La ménagère, figure féminine dominante des milieux populaires :
La plupart des femmes, épouses légitimes ou pas, sont donc des ménagères, mot à l’étymologie claire : les femmes sont responsables du bon fonctionnement de la cellule familiale, ce qui dans une société dominée par la pénurie n’est pas une mince affaire; la séparation en deux sphères, à l’œuvre dans la bourgeoisie, n’est pas vraiment efficace ici. La ville est aussi le lieu des ménagères qui savent en tirer tous les bénéfices possibles pour améliorer l’ordinaire des leurs, qui s’entassent dans des petits logements, constitués souvent de deux pièces dépourvues de meubles, même si la famille est nombreuse; ils sont moins des lieux de vie que des lieux de rassemblement et de repos de la famille après une journée de travail. Aussi la ménagère est-elle souvent dehors, dans les escaliers, dans la cour, dans la rue, partout dans la ville, tournant le dos aux schémas qui régissaient la vie rurale. Invisibles dans des statistiques du travail, elles apparaissent comme des personnages essentiels dans les enquêtes menées par l’équipe du sociologue Le Play (1806- 1882).
Aux travaux de couture s’ajoutent ceux du lavage du linge des autres pour se faire quelques sous (les « piéçardes » sont en cela différentes des blanchisseuses, qui exercent un métier) ; aussi le lavoir est-il toujours un point stratégique pour les femmes, que les autorités contrôlent peu à peu avec l’instauration des blanchisseries dirigées par un homme puis la création d’établissements de blanchissage mécanisés dont les ménagères sont exclues. Elles excellent dans la vente de tout (pain, lait, eau, biscuits…), souvent de façon désordonnée, par la pratique de l’étalagisme, par laquelle elles s’attribuent un morceau de trottoir pour vendre ce que bon leur semble. « Ministres des finances », éducatrices, cuisinières, couturières, soignantes, bonnes à tout faire, les ménagères ont un rôle majeur dans la famille. Les autorités publiques ne s’y trompent pas : elles comptent sur elles pour moraliser la classe ouvrière et lutter par un foyer accueillant contre le fléau que devient, au cours du siècle, l’alcoolisme.

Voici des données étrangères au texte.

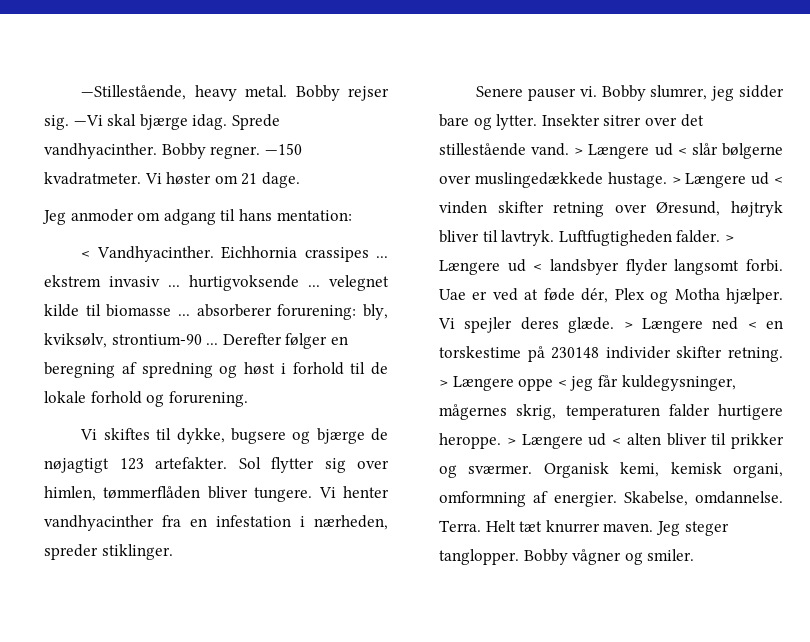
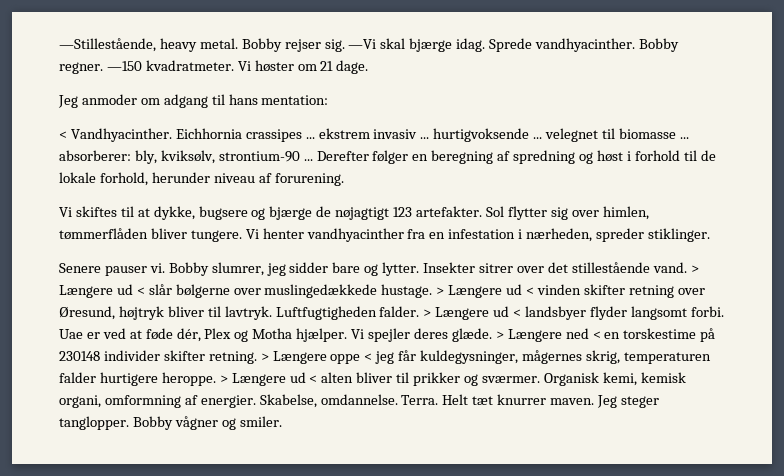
- Eichhornia crassipes ... ekstrem invasiv ... hurtigvoksende ... velegnet kilde til biomasse ... absorberer forurening: bly, kviksølv, strontium-90 ...
+ Eichhornia crassipes ... ekstrem invasiv ... hurtigvoksende ... velegnet til biomasse ... absorberer: bly, kviksølv, strontium-90 ...
- Derefter følger en beregning af spredning og høst i forhold til de lokale forhold og forurening.
+ Derefter følger en beregning af spredning og høst i forhold til de lokale forhold, herunder niveau af forurening.
- Vi skiftes til dykke, bugsere og bjærge de nøjagtigt 123 artefakter.
+ Vi skiftes til at dykke, bugsere og bjærge de nøjagtigt 123 artefakter.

La ménagère, un idéal partagé ?
Le monde industriel s’incarne dans l’ouvrier dont le muscle et la sueur sont glorifiés. L’homme souhaite sa femme au foyer; qu’elle doive travailler atteint son image, aussi préfère-t-il une aide financière plus discrète. L’arrivée de la machine à coudre en 1853 est applaudie par les hommes, mais aussi par les femmes, qui y voient le moyen de concilier tâches ménagères et apport pécuniaire complémentaire. D’une part, elles ont intégré le modèle, largement loué et donc valorisant, imposé par les familles mais aussi par l’Église et l’école laïque, et, d’autre part, elles ont un réel pouvoir compensatoire auquel elles tiennent.